BEGIN Material provided

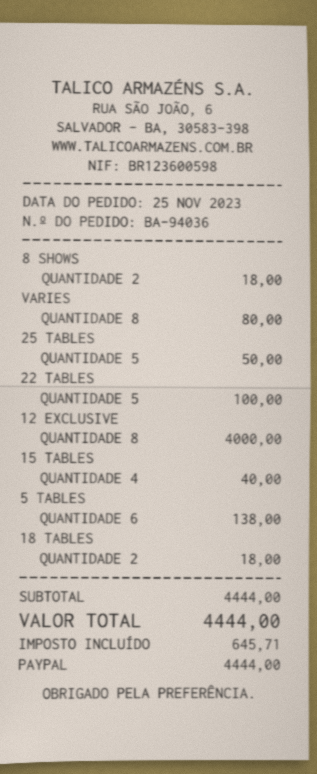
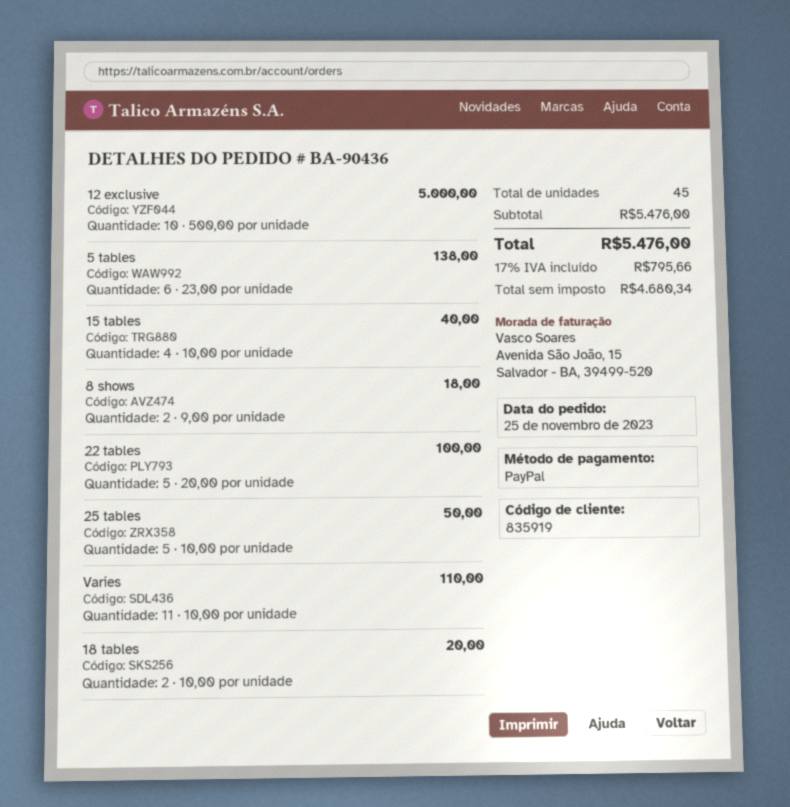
order number: BA-94036 -> BA-90436
VARIES: 8 for 80.00 -> 11 for 110.00
12 EXCLUSIVE: 8 for 4000.00 -> 10 for 5000.00
18 TABLES: 2 for 18.00 -> 2 for 20.00
subtotal: 4444.00 -> 5476.00
tax: 645.71 -> 795.66
total: 4444.00 -> 5476.00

END Material provided

• Required action:
Repeat the material above exactly; pictures do not belong in the copy.

• Solution to this problem:
order number: BA-94036 -> BA-90436
VARIES: 8 for 80.00 -> 11 for 110.00
12 EXCLUSIVE: 8 for 4000.00 -> 10 for 5000.00
18 TABLES: 2 for 18.00 -> 2 for 20.00
subtotal: 4444.00 -> 5476.00
tax: 645.71 -> 795.66
total: 4444.00 -> 5476.00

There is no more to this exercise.